# Introduction

RNNs is a popular approach for machine translation, and is adopted by various applications including Google Translate. This project seeks to perform a basic machine translation task using an encoder-decoder-based seq2seq model combined with an attention mechanism. The encoder is a Bidirectional LSTM and the decoder is a simple LSTM. The attention is an additive attention mechanism, which uses attention weights ($\alpha$) and parameterizes the context vector using feed-forward network layers. This mechanism is proposed by Bahdanau et al., in their paper [*Neural Machine Translation By Jointly Learning to Align and Translate*](https://arxiv.org/pdf/1409.0473.pdf) published in 2015.

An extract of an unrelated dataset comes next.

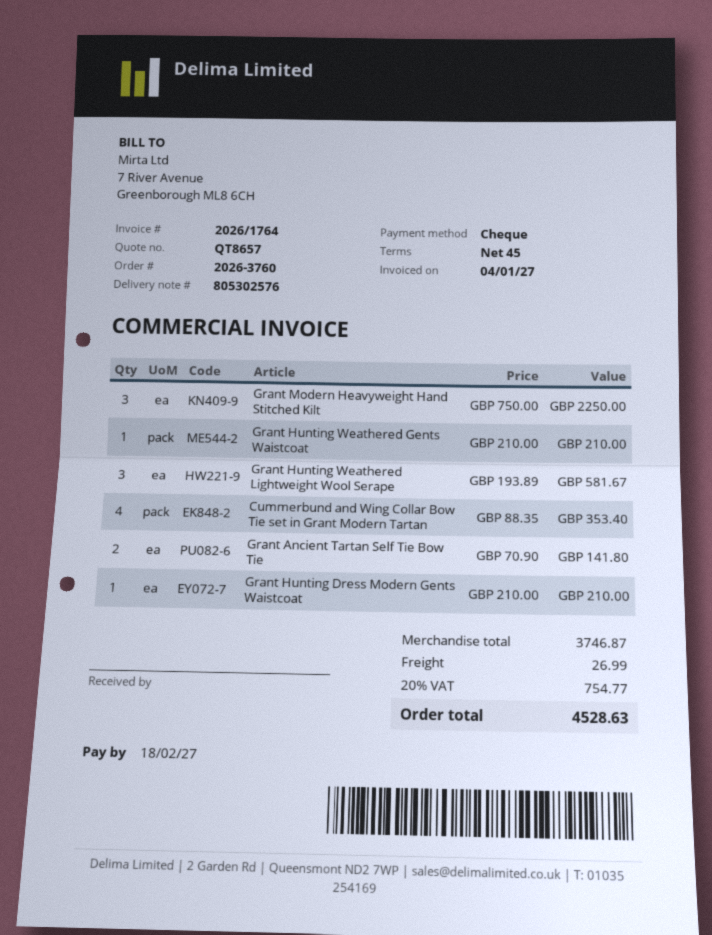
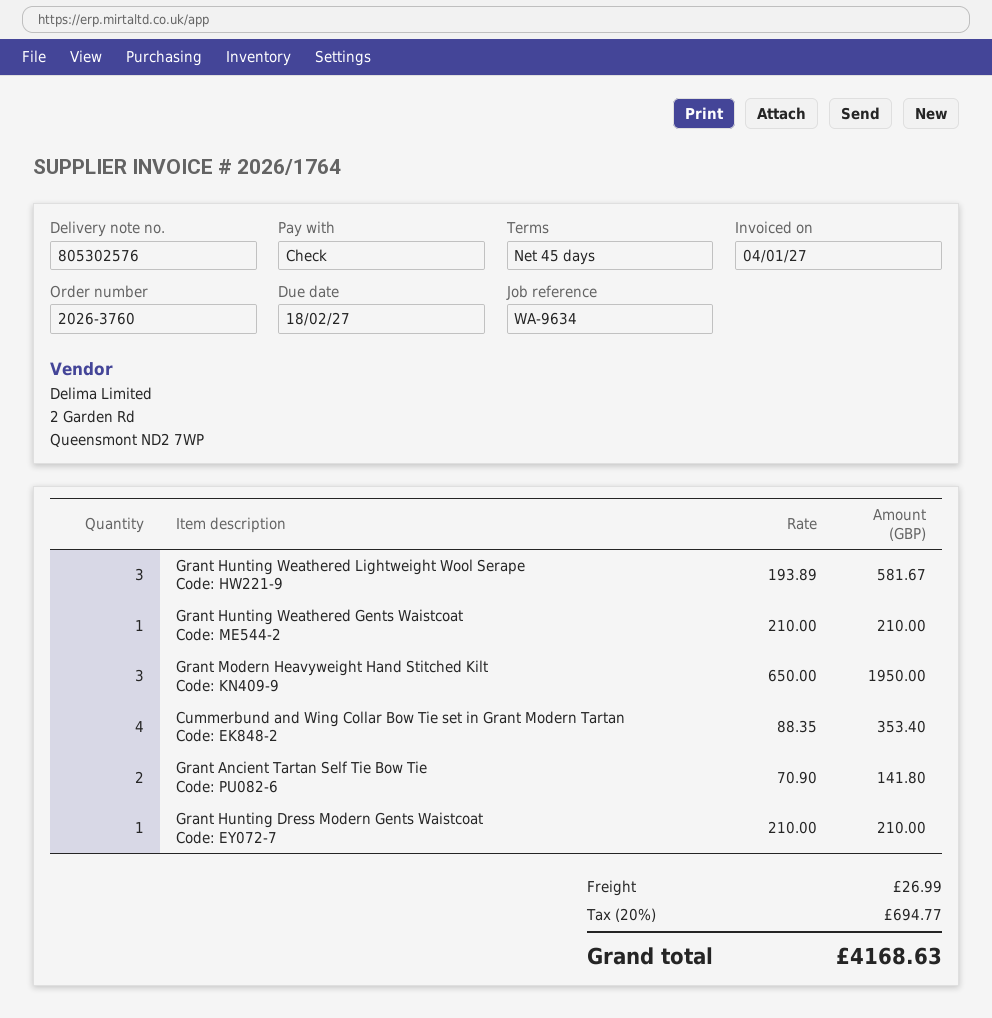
Grant Modern Heavyweight Hand Stitched Kilt: 3 x 750.00 = 2250.00 -> 3 x 650.00 = 1950.00
tax: 20% = 754.77 -> 20% = 694.77
total: 4528.63 -> 4168.63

The model is trained on multiple data sources. The word feature vector data is retrieved from [*nlp.standford.edu.*](https://nlp.stanford.edu/data/glove.6B.zip) and is approximately 350MB in size. The data of English-Italian tab-delimited sentence pairs, which is originally collected for the Tatoeba Project, is retrieved from [manythings.org](http://www.manythings.org/anki/), and is approximately 50MB in size. The training time is within 2 hours (for 35 epochs).

# Data Preprocessing

Import basic libraries.

In [None]:
import os, sys
import gdown
import numpy as np
import pandas as pd
from matplotlib import pyplot as plt
%matplotlib inline
os.environ["TF_GPU_ALLOCATOR"] = "cuda_malloc_async"

Set basic parameters.

In [None]:
BATCHSIZE = 128
EPOCH = 35
LATENT_DIM = 500
LATENT_DIM_DECODER = LATENT_DIM
SAMPLES = 21000  # use only these many lines from the datafile.
MAX_WORD_NUM = SAMPLES
MAX_SEQ_LEN = 100
EMBEDDING = 100  # this should align with Glove embedding size

Store data from textfile to usable arrays.

In [None]:
# load the data file for English to Italian translation
DATAPATH = gdown.download(url="https://drive.google.com/file/d/16Qz4UOhyHZeq5NZBVwn3uV51xqT1XbJZ/view?usp=sharing", fuzzy=True, output="Italian.txt")
# if you need the file for English to French translation
#DATAPATH = gdown.download(url="https://drive.google.com/file/d/16h_8WHOp2mFCyIqbjNIZ5omayG-P42wU/view?usp=drive_link", fuzzy=True, output="fra.txt")

In [None]:
eng = []
man = []
man_inputs = []
count = 0

# preprocess the translation file
for line in open(DATAPATH):
    if '\t' not in line:
        continue
    
    count += 1
    if (count > SAMPLES):
        break
    
    # split original and translation into lists
    e, m, _ = line.rstrip().split('\t')
    eng.append(e)
    man.append(m + ' <eos>')
    man_inputs.append('<sos> ' + m)
    
    if (count % 5000 == 0):
        print ('Sample Count: {}.'.format(count))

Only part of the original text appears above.